Ending more than seven years of litigation, the U.S. Supreme Court denied cert Jan. 19 in Idenix Pharmaceuticals LLC v. Gilead Sciences Inc. The high court’s refusal to hear the case means the Federal Circuit’s Oct. 30, 2019, split decision stands. That decision found Idenix’s 7,608,597 patent, which claimed a method of treating hepatitis C, was invalid for non-enablement and for lack of written description. The litigation began in December 2013 when Idenix filed suit in district court, claiming that the imminent FDA approval and launch of Gilead’s Sovaldi (sofosbuvir) would infringe its patent. In 2016, a jury found for Idenix, which had been acquired by Merck & Co. Inc., and awarded it a historic $2.54 billion in damages. Idenix appealed to the Federal Circuit after the district court judge overturned the jury verdict.

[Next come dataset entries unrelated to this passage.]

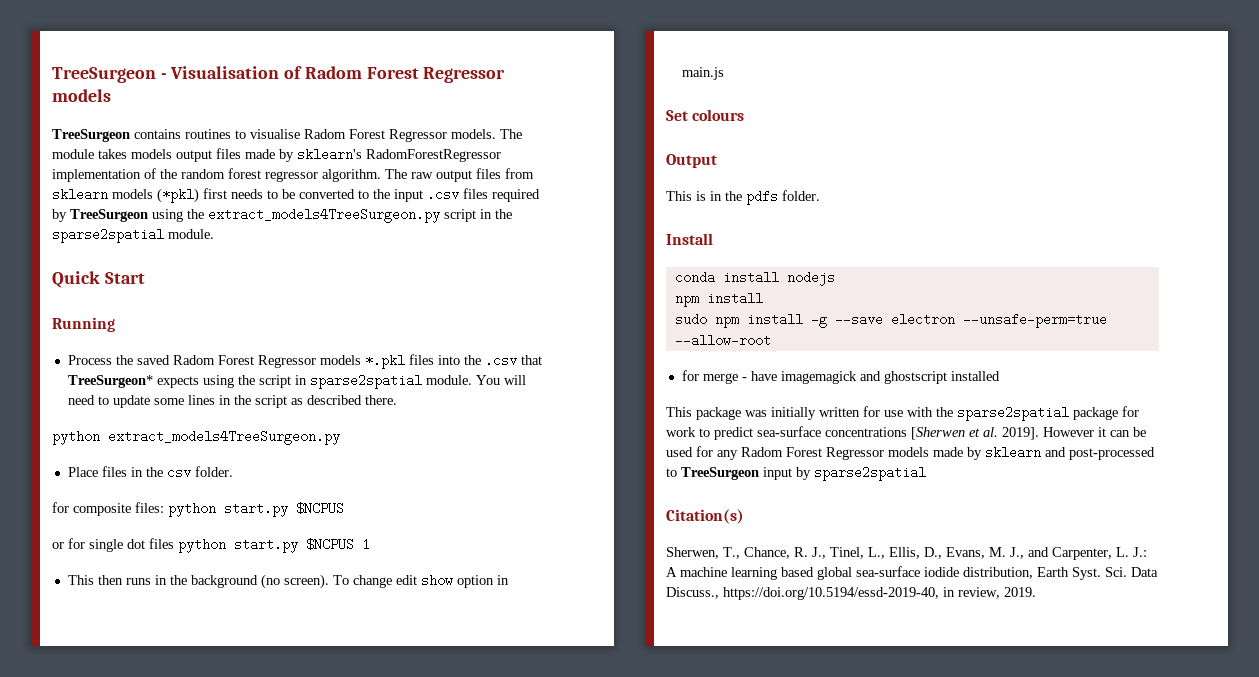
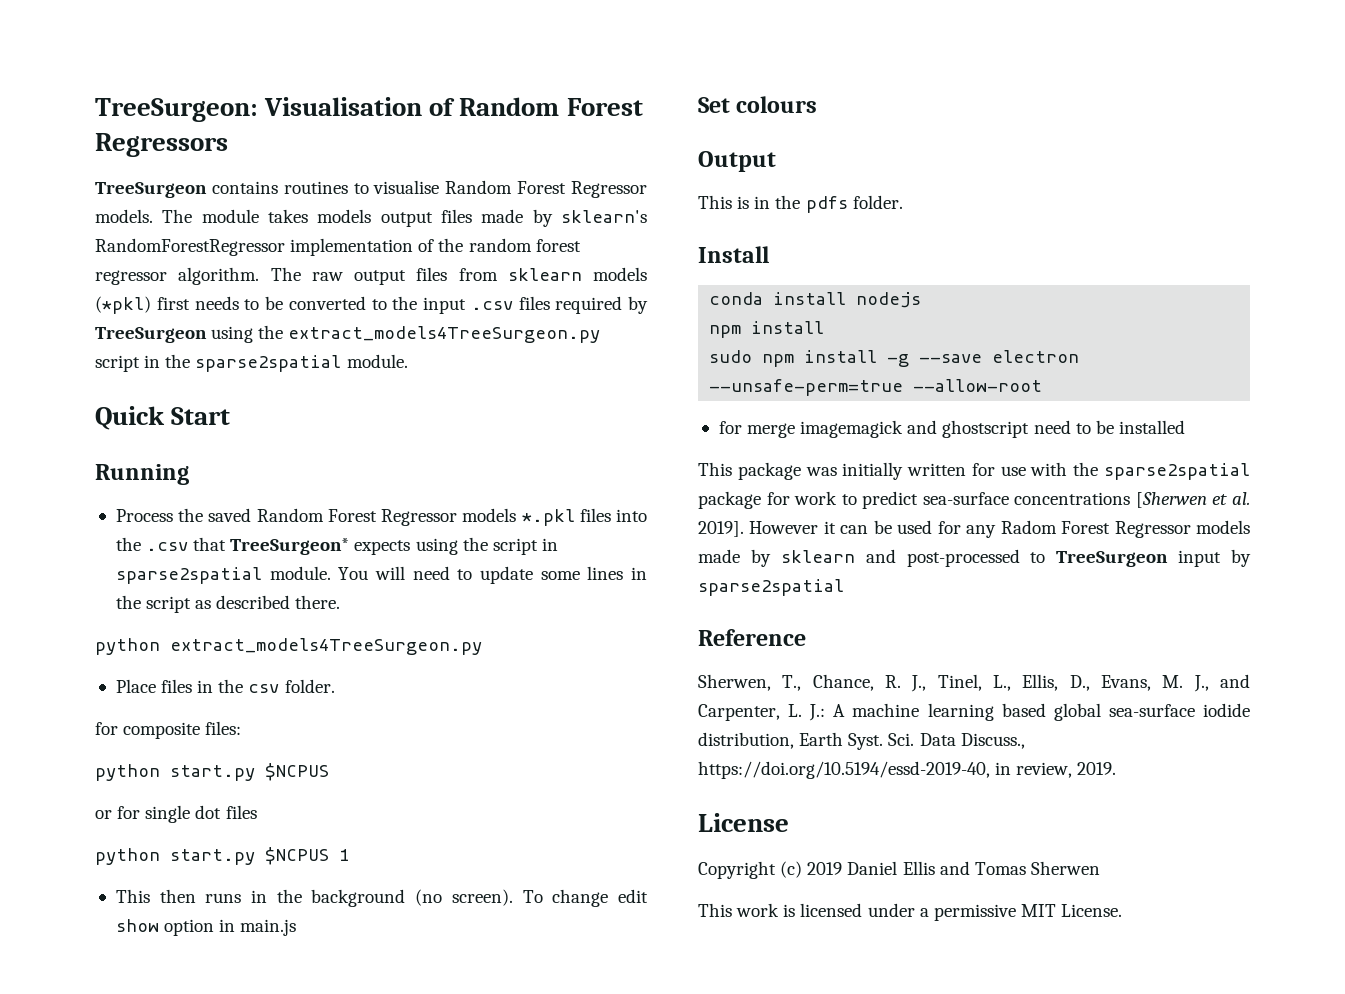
[52,66,506,83] [52,89,111,102] TreeSurgeon - Visualisation of Radom Forest Regressor models -> [95,97,643,122] [95,133,228,157] TreeSurgeon: Visualisation of Random Forest Regressors
[304,129,346,139] Radom -> [445,180,513,194] Random
[366,149,501,162] RadomForestRegressor -> [95,238,285,256] RandomForestRegressor
[172,355,215,365] Radom -> [256,508,324,522] Random
(164, 507) none -> (242, 728) //
(174, 543) none -> (257, 812) //
[741,371,777,381] - have -> (796, 430) none
(947, 377) none -> [1033,420,1114,434] need to be
[666,509,744,524] Citation(s) -> [698,629,806,646] Reference
(1036, 592) none -> [698,813,789,832] [698,861,1100,879] [698,903,1123,921] // License // Copyright (c) 2019 Daniel Ellis and Tomas Sherwen // This work is licensed under a permissive MIT License.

The U.K.’s National Institute for Health and Care Excellence (NICE) issued guidance Jan. 19 making Kite’s Tecartus (KTE-X19) available, via the Cancer Drugs Fund, as a second-line treatment for patients with relapsed or refractory mantle cell lymphoma. The guidance is the result of a managed access agreement NICE reached with Kite Pharma, of Santa Monica, Calif., a unit of Foster City, Calif.-based Gilead Sciences Inc. Trial evidence suggests people treated with the CAR T-cell therapy may live longer, but NICE said there wasn’t enough evidence to tell if the one-time treatment is a cure. Having Tecartus available through the Cancer Drugs Fund allows access to it while Kite collects further data on progression-free survival and overall survival. Ten NHS providers will be able to provide the treatment, NICE said.

In its fifth update on last year’s cyberattack, the EMA said the stolen data included internal, confidential email, dating from November, that related to its evaluation processes for COVID-19 vaccines. Some of the correspondence was manipulated before it was leaked on the internet in a way that could undermine public trust in the vaccines, according to the EMA. The criminal investigation into the data breach is continuing.

Recognizing the impact the COVID-19 pandemic is having on bioequivalence studies needed to support the approval of new generics, the U.S. FDA issued a guidance to ensure participants in those studies are protected. Such studies may have been disrupted due to travel limitations, study site closure, lab closures and other public health measures intended to control the virus. “This situation underscores the importance of balancing the protection of participant rights, welfare, and the assurance of the quality and integrity of the data while maintaining compliance with Good Clinical Practice,” the FDA said. The guidance includes recommendations on ensuring participant safety throughout the study, developing standard operating procedures, protecting scientific validity, and planning for the timely and organized resumption of bioequivalence studies.

The FDA once again revised its guidance on the use of investigational convalescent plasma in COVID-19 trials. The latest update specifies when plasma can be collected from individuals who have received an investigational or authorized COVID-19 vaccine. The previous version of the guidance, issued in November, banned the use of plasma from anyone receiving an investigational vaccine. The update also once again extends the FDA’s enforcement discretion to give blood establishments time to develop the necessary procedures to manufacture COVID-19 convalescent plasma under the conditions of the emergency use authorization granted last August. The new deadline is May 31.

The U.S. Centers for Medicare & Medicaid Services finalized a rule requiring affected payers to implement application programming interfaces (APIs) that would give health care providers updated information on prior authorization processes for their patients. The rule is applicable to patients enrolled in Medicaid and other non-Medicare programs. The APIs are intended to streamline the prior authorization process. Payers must process all such requests within 72 hours, the agency said.

Australia’s Therapeutic Goods Administration issued a frequently asked questions guidance Jan. 19 on the pharmacovigilance obligations of sponsors of drugs listed on the Australian Register of Therapeutic Goods. The document answers questions about collecting and reporting adverse drug reactions, searching Australian and worldwide medical literature, identifying and reporting significant safety issues, and updating product information. It also addresses post-registration studies and postmarketing initiatives, and Australian pharmacovigilance contacts.